Your copy must start with the line containing "row MergeSort: none" and end with the last line of the entries, matching them exactly and leaving out every picture.

── DATA FOR THIS EXERCISE ──

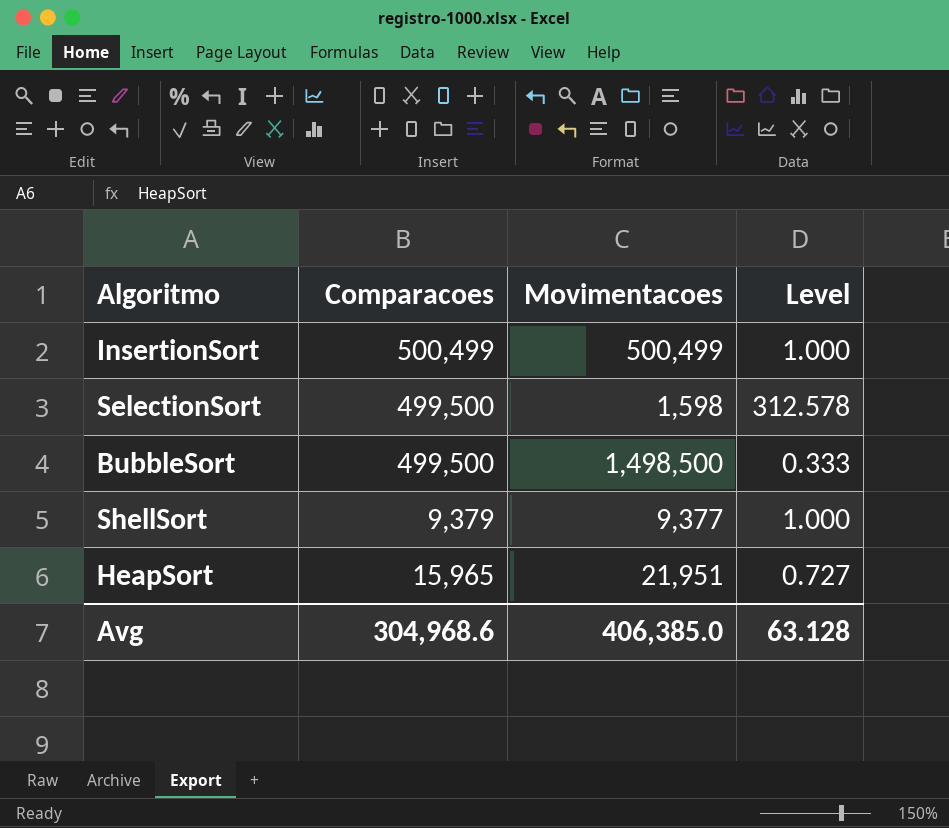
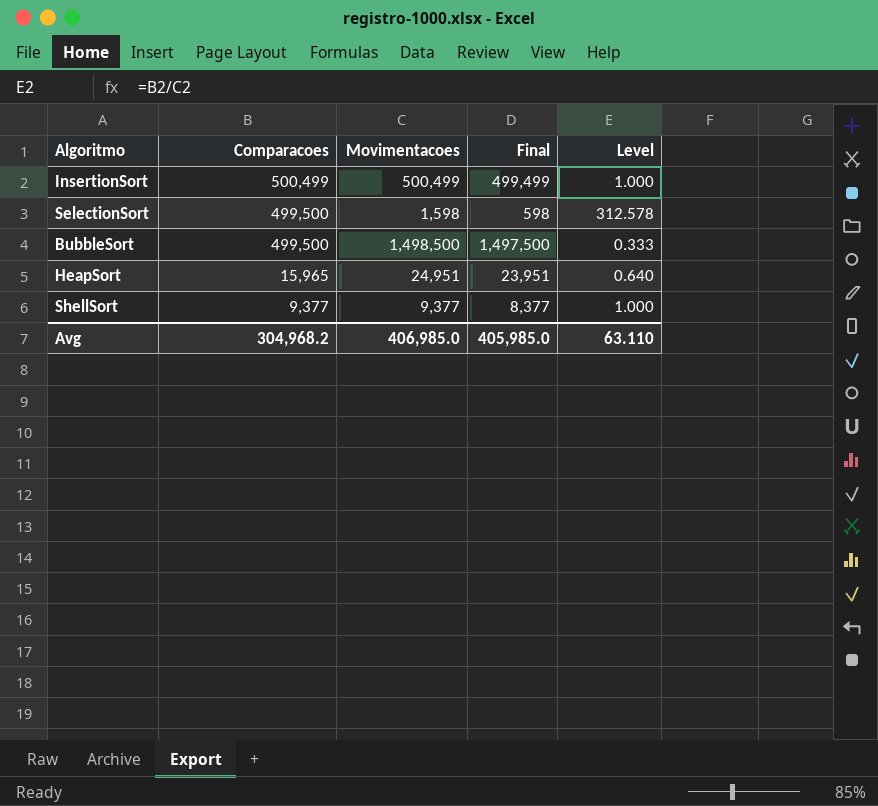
row order: none -> Comparacoes descending
column Final | formula: none -> [Movimentacoes] - 1000
HeapSort | Movimentacoes: 21,951 -> 24,951
HeapSort | Level: 0.727 -> 0.640
ShellSort | Comparacoes: 9,379 -> 9,377
Avg | Comparacoes: 304,968.6 -> 304,968.2
Avg | Movimentacoes: 406,385.0 -> 406,985.0
Avg | Level: 63.128 -> 63.110

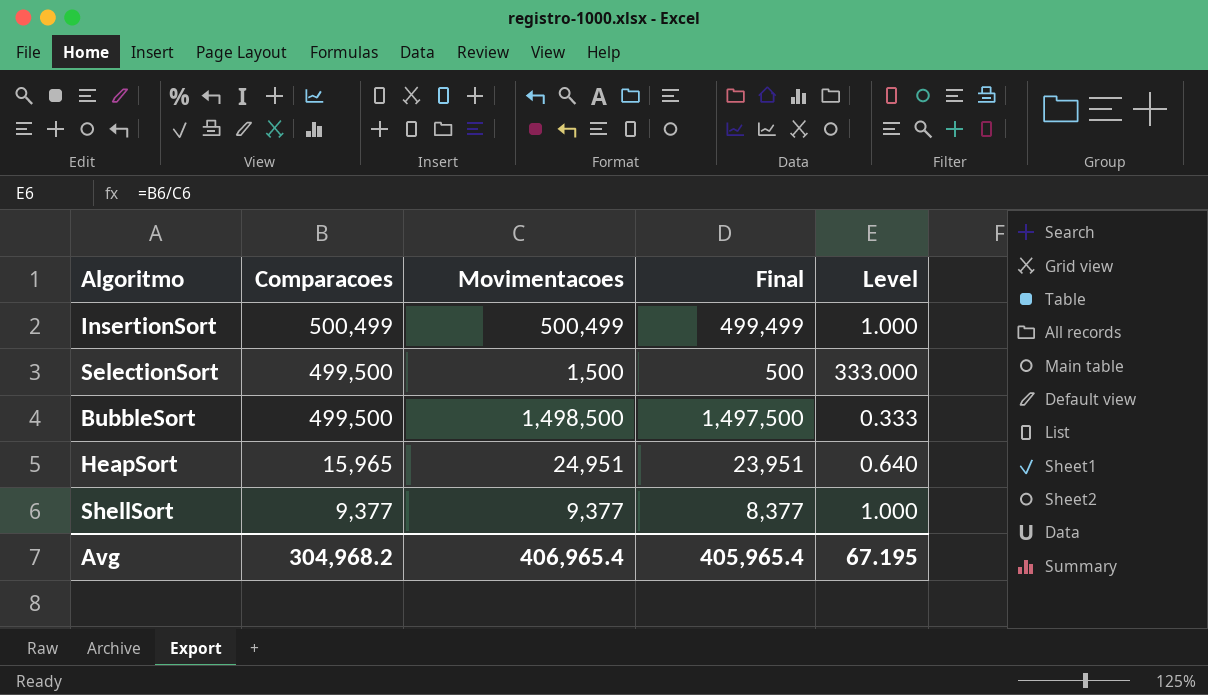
SelectionSort | Movimentacoes: 1,598 -> 1,500
SelectionSort | Final: 598 -> 500
SelectionSort | Level: 312.578 -> 333.000
Avg | Movimentacoes: 406,985.0 -> 406,965.4
Avg | Final: 405,985.0 -> 405,965.4
Avg | Level: 63.110 -> 67.195

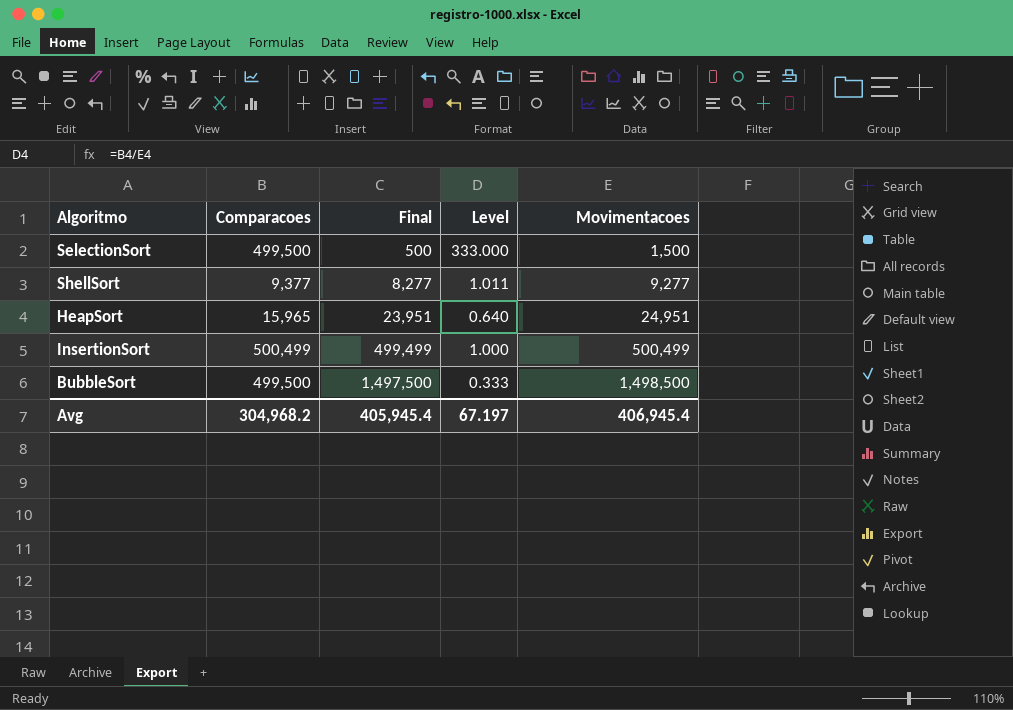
row order: Comparacoes descending -> Final ascending
column Movimentacoes | position: 3 -> 5
ShellSort | Final: 8,377 -> 8,277
ShellSort | Level: 1.000 -> 1.011
ShellSort | Movimentacoes: 9,377 -> 9,277
Avg | Final: 405,965.4 -> 405,945.4
Avg | Level: 67.195 -> 67.197
Avg | Movimentacoes: 406,965.4 -> 406,945.4

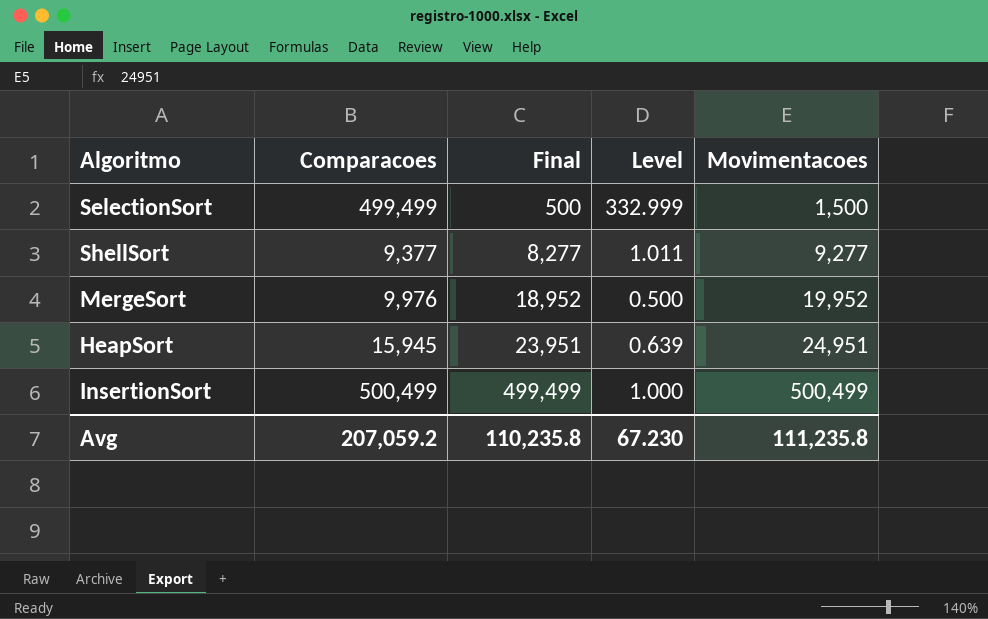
row BubbleSort: 499,500 | 1,497,500 | 0.333 | 1,498,500 -> none
SelectionSort | Comparacoes: 499,500 -> 499,499
SelectionSort | Level: 333.000 -> 332.999
row MergeSort: none -> 9,976 | 18,952 | 0.500 | 19,952
HeapSort | Comparacoes: 15,965 -> 15,945
HeapSort | Level: 0.640 -> 0.639
Avg | Comparacoes: 304,968.2 -> 207,059.2
Avg | Final: 405,945.4 -> 110,235.8
Avg | Level: 67.197 -> 67.230
Avg | Movimentacoes: 406,945.4 -> 111,235.8

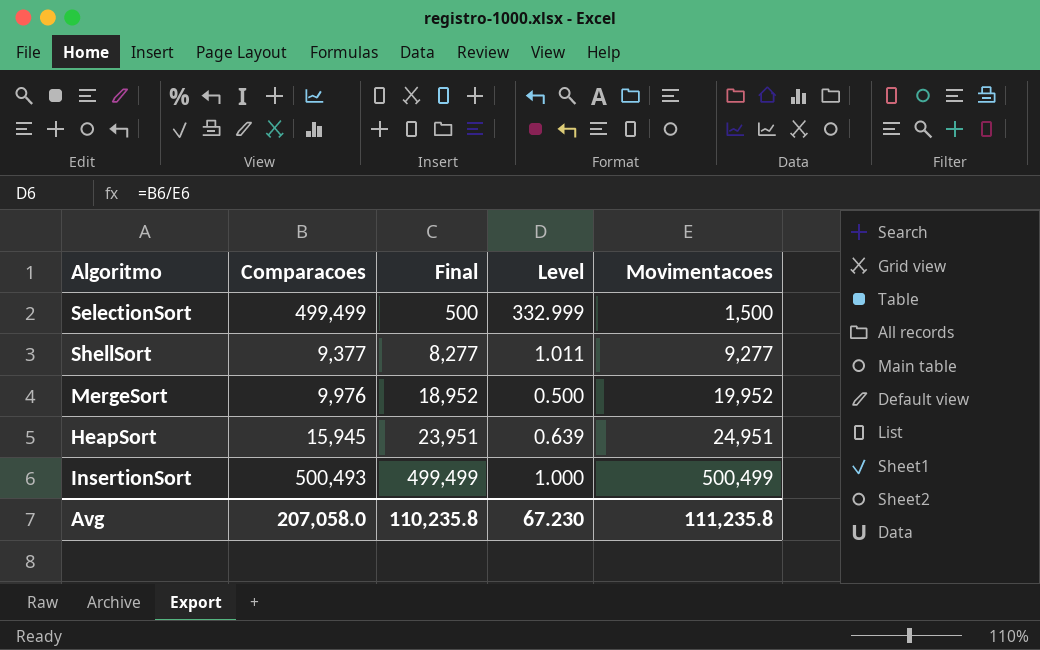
InsertionSort | Comparacoes: 500,499 -> 500,493
Avg | Comparacoes: 207,059.2 -> 207,058.0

───

§ RESULT
row MergeSort: none -> 9,976 | 18,952 | 0.500 | 19,952
HeapSort | Comparacoes: 15,965 -> 15,945
HeapSort | Level: 0.640 -> 0.639
Avg | Comparacoes: 304,968.2 -> 207,059.2
Avg | Final: 405,945.4 -> 110,235.8
Avg | Level: 67.197 -> 67.230
Avg | Movimentacoes: 406,945.4 -> 111,235.8

InsertionSort | Comparacoes: 500,499 -> 500,493
Avg | Comparacoes: 207,059.2 -> 207,058.0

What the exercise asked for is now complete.